══ DATA FOR PROCESSING
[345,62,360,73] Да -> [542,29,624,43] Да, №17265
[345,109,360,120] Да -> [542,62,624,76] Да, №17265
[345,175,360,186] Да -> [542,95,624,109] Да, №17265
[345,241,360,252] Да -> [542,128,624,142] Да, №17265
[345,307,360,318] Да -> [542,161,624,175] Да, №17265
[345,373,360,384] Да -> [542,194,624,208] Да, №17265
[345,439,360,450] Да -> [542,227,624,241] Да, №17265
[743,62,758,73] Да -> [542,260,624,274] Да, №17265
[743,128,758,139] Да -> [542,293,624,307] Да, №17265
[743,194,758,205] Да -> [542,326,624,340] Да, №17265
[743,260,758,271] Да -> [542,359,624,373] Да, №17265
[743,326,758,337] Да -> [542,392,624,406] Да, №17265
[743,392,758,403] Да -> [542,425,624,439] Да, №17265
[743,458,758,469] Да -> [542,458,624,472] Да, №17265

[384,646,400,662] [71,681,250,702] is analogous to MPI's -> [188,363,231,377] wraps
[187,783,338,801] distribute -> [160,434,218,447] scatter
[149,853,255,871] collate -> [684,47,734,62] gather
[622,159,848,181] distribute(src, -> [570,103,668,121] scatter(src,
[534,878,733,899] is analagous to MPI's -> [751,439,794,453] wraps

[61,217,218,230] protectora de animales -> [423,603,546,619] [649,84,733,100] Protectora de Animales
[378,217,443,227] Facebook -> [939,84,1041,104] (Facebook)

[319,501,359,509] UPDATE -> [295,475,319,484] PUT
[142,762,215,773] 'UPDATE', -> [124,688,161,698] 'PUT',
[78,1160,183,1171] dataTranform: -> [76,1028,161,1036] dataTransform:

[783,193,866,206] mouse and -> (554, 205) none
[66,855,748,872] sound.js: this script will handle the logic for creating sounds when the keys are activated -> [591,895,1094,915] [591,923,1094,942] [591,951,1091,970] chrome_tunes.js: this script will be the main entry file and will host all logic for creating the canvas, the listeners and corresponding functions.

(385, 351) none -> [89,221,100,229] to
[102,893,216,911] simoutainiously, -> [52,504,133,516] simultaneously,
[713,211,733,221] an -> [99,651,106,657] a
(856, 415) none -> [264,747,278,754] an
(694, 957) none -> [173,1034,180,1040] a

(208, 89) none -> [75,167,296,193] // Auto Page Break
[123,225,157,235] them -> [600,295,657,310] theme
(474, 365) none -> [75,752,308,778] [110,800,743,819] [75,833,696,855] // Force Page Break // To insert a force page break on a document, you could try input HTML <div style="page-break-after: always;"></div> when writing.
════
**ASSIGNMENT**
Please retype all of the lines above exactly as they stand.

**EXERCISE OUTPUT**
[345,62,360,73] Да -> [542,29,624,43] Да, №17265
[345,109,360,120] Да -> [542,62,624,76] Да, №17265
[345,175,360,186] Да -> [542,95,624,109] Да, №17265
[345,241,360,252] Да -> [542,128,624,142] Да, №17265
[345,307,360,318] Да -> [542,161,624,175] Да, №17265
[345,373,360,384] Да -> [542,194,624,208] Да, №17265
[345,439,360,450] Да -> [542,227,624,241] Да, №17265
[743,62,758,73] Да -> [542,260,624,274] Да, №17265
[743,128,758,139] Да -> [542,293,624,307] Да, №17265
[743,194,758,205] Да -> [542,326,624,340] Да, №17265
[743,260,758,271] Да -> [542,359,624,373] Да, №17265
[743,326,758,337] Да -> [542,392,624,406] Да, №17265
[743,392,758,403] Да -> [542,425,624,439] Да, №17265
[743,458,758,469] Да -> [542,458,624,472] Да, №17265

[384,646,400,662] [71,681,250,702] is analogous to MPI's -> [188,363,231,377] wraps
[187,783,338,801] distribute -> [160,434,218,447] scatter
[149,853,255,871] collate -> [684,47,734,62] gather
[622,159,848,181] distribute(src, -> [570,103,668,121] scatter(src,
[534,878,733,899] is analagous to MPI's -> [751,439,794,453] wraps

[61,217,218,230] protectora de animales -> [423,603,546,619] [649,84,733,100] Protectora de Animales
[378,217,443,227] Facebook -> [939,84,1041,104] (Facebook)

[319,501,359,509] UPDATE -> [295,475,319,484] PUT
[142,762,215,773] 'UPDATE', -> [124,688,161,698] 'PUT',
[78,1160,183,1171] dataTranform: -> [76,1028,161,1036] dataTransform:

[783,193,866,206] mouse and -> (554, 205) none
[66,855,748,872] sound.js: this script will handle the logic for creating sounds when the keys are activated -> [591,895,1094,915] [591,923,1094,942] [591,951,1091,970] chrome_tunes.js: this script will be the main entry file and will host all logic for creating the canvas, the listeners and corresponding functions.

(385, 351) none -> [89,221,100,229] to
[102,893,216,911] simoutainiously, -> [52,504,133,516] simultaneously,
[713,211,733,221] an -> [99,651,106,657] a
(856, 415) none -> [264,747,278,754] an
(694, 957) none -> [173,1034,180,1040] a

(208, 89) none -> [75,167,296,193] // Auto Page Break
[123,225,157,235] them -> [600,295,657,310] theme
(474, 365) none -> [75,752,308,778] [110,800,743,819] [75,833,696,855] // Force Page Break // To insert a force page break on a document, you could try input HTML <div style="page-break-after: always;"></div> when writing.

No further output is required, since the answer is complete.